> [Task brief]
Without including any pictures, please copy every entry below exactly.

> [Exercise materials]
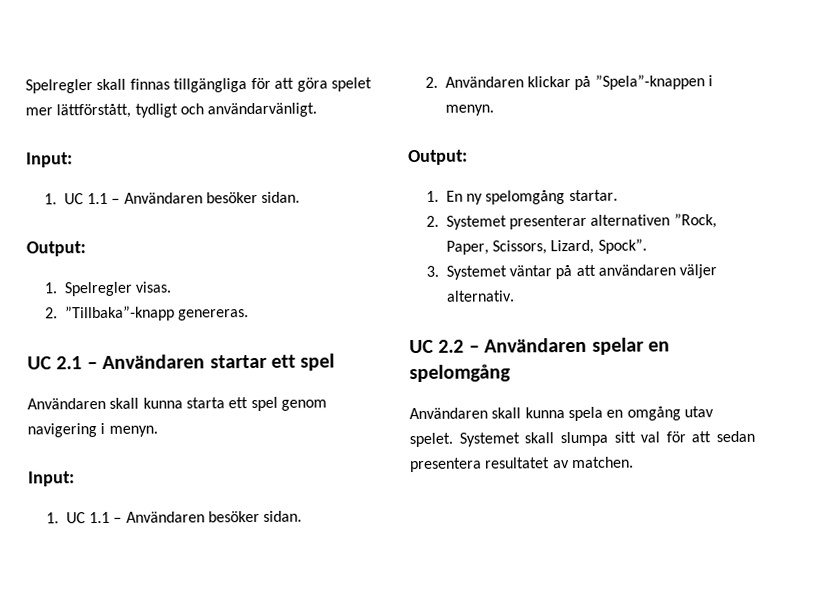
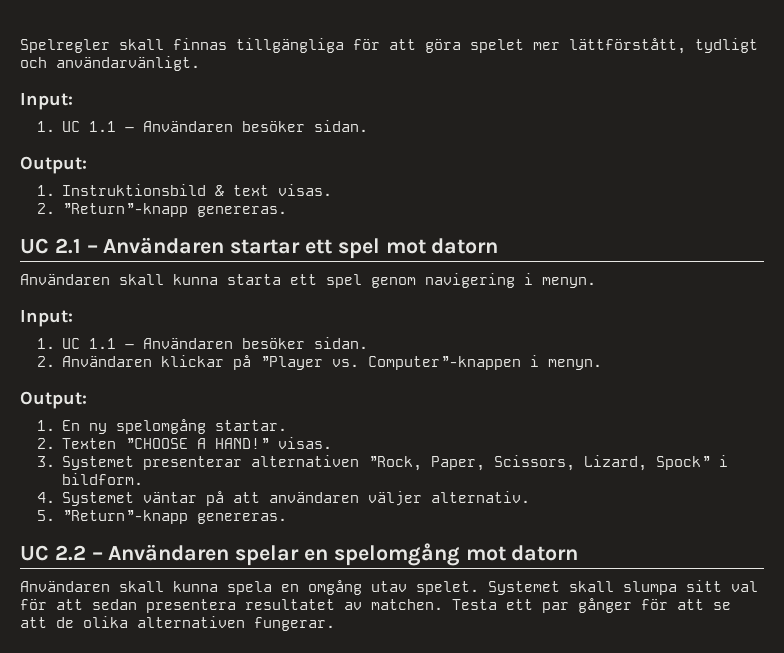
- 1. Spelregler visas.
+ 1. Instruktionsbild & text visas.
- 2. ”Tillbaka”-knapp genereras.
+ 2. ”Return”-knapp genereras.
- UC 2.1 – Användaren startar ett spel
+ UC 2.1 – Användaren startar ett spel mot datorn
- 2. Användaren klickar på ”Spela”-knappen i menyn.
+ 2. Användaren klickar på ”Player vs. Computer”-knappen i menyn.
- 2. Systemet presenterar alternativen ”Rock, Paper, Scissors, Lizard, Spock”.
- 3. Systemet väntar på att användaren väljer alternativ.
+ 2. Texten ”CHOOSE A HAND!” visas.
+ 3. Systemet presenterar alternativen ”Rock, Paper, Scissors, Lizard, Spock” i bildform.
+ 4. Systemet väntar på att användaren väljer alternativ.
+ 5. ”Return”-knapp genereras.
- UC 2.2 – Användaren spelar en spelomgång
+ UC 2.2 – Användaren spelar en spelomgång mot datorn
+ Testa ett par gånger för att se att de olika alternativen fungerar.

> [Answer box]
- 1. Spelregler visas.
+ 1. Instruktionsbild & text visas.
- 2. ”Tillbaka”-knapp genereras.
+ 2. ”Return”-knapp genereras.
- UC 2.1 – Användaren startar ett spel
+ UC 2.1 – Användaren startar ett spel mot datorn
- 2. Användaren klickar på ”Spela”-knappen i menyn.
+ 2. Användaren klickar på ”Player vs. Computer”-knappen i menyn.
- 2. Systemet presenterar alternativen ”Rock, Paper, Scissors, Lizard, Spock”.
- 3. Systemet väntar på att användaren väljer alternativ.
+ 2. Texten ”CHOOSE A HAND!” visas.
+ 3. Systemet presenterar alternativen ”Rock, Paper, Scissors, Lizard, Spock” i bildform.
+ 4. Systemet väntar på att användaren väljer alternativ.
+ 5. ”Return”-knapp genereras.
- UC 2.2 – Användaren spelar en spelomgång
+ UC 2.2 – Användaren spelar en spelomgång mot datorn
+ Testa ett par gånger för att se att de olika alternativen fungerar.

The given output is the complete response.